━━ Material provided ━━
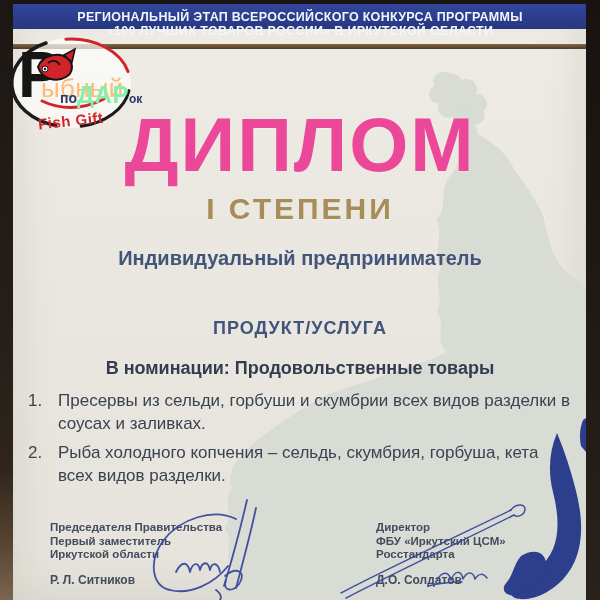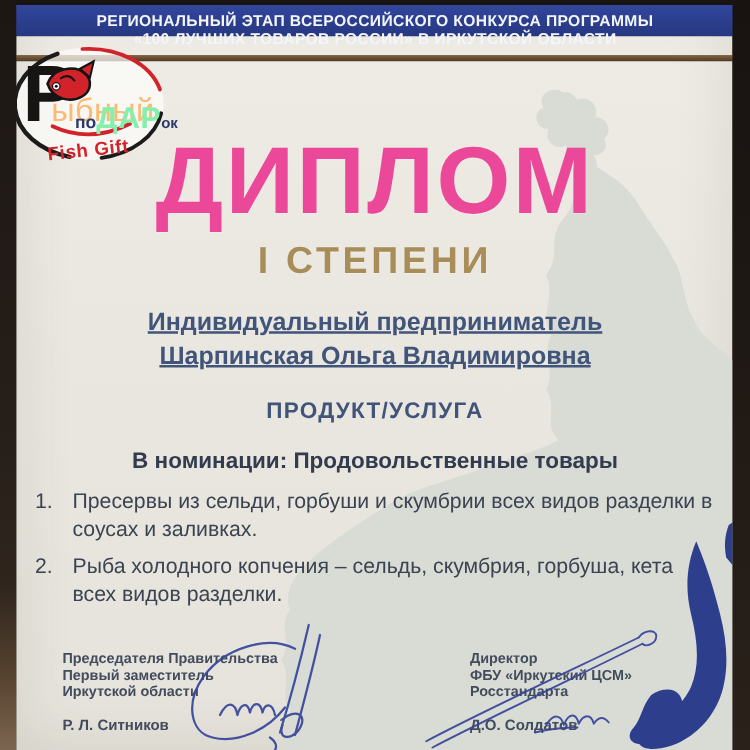--- a/index.html
+++ b/index.html
@@ -38,21 +38,21 @@
     color:#ec4899;text-shadow:0 1px 0 rgba(255,255,255,.28);
   }
   .h-degree{
     position:absolute;left:0;right:0;top:192px;z-index:2;text-align:center;
     font-size:30px;font-weight:700;letter-spacing:3px;color:#a88d58;
     text-shadow:0 1px 0 rgba(255,255,255,.25);
   }
   
   .recipient{
     position:absolute;left:0;right:0;top:245px;z-index:2;text-align:center;
-    font-size:20px;line-height:27px;font-weight:700;color:#41547a;text-decoration:underline;
+    font-size:20px;line-height:27px;font-weight:700;color:#41547a;
   }
   .product{
     position:absolute;left:0;right:0;top:318px;z-index:2;text-align:center;
     font-size:18px;font-weight:700;letter-spacing:1px;color:#41547a;
   }
   .nomination{
     position:absolute;left:0;right:0;top:358px;z-index:2;text-align:center;
     font-size:18px;font-weight:700;color:#333c4e;
   }
   
@@ -125,21 +125,20 @@
     <div class="banner-line">РЕГИОНАЛЬНЫЙ ЭТАП ВСЕРОССИЙСКОГО КОНКУРСА ПРОГРАММЫ</div>
     <div class="banner-line">«100 ЛУЧШИХ ТОВАРОВ РОССИИ» В ИРКУТСКОЙ ОБЛАСТИ</div>
   </div>
   <div class="banner-rule"></div>
 
   <div class="h-main">ДИПЛОМ</div>
   <div class="h-degree">I СТЕПЕНИ</div>
 
   <div class="recipient">
     <div>Индивидуальный предприниматель</div>
-    <div>Шарпинская Ольга Владимировна</div>
   </div>
 
   <div class="product">ПРОДУКТ/УСЛУГА</div>
   <div class="nomination">В номинации: Продовольственные товары</div>
 
   <div class="items">
     <div class="item">
       <span class="item-num">1.</span>
       <span class="item-text">Пресервы из сельди, горбуши и скумбрии всех видов разделки в соусах и заливках.</span>
     </div>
━━━
• **Task goal**: Search the data for "align". Copy every matching line.

• **Response area**:
     position:absolute;left:0;right:0;top:192px;z-index:2;text-align:center;
     position:absolute;left:0;right:0;top:245px;z-index:2;text-align:center;
     position:absolute;left:0;right:0;top:318px;z-index:2;text-align:center;
     position:absolute;left:0;right:0;top:358px;z-index:2;text-align:center;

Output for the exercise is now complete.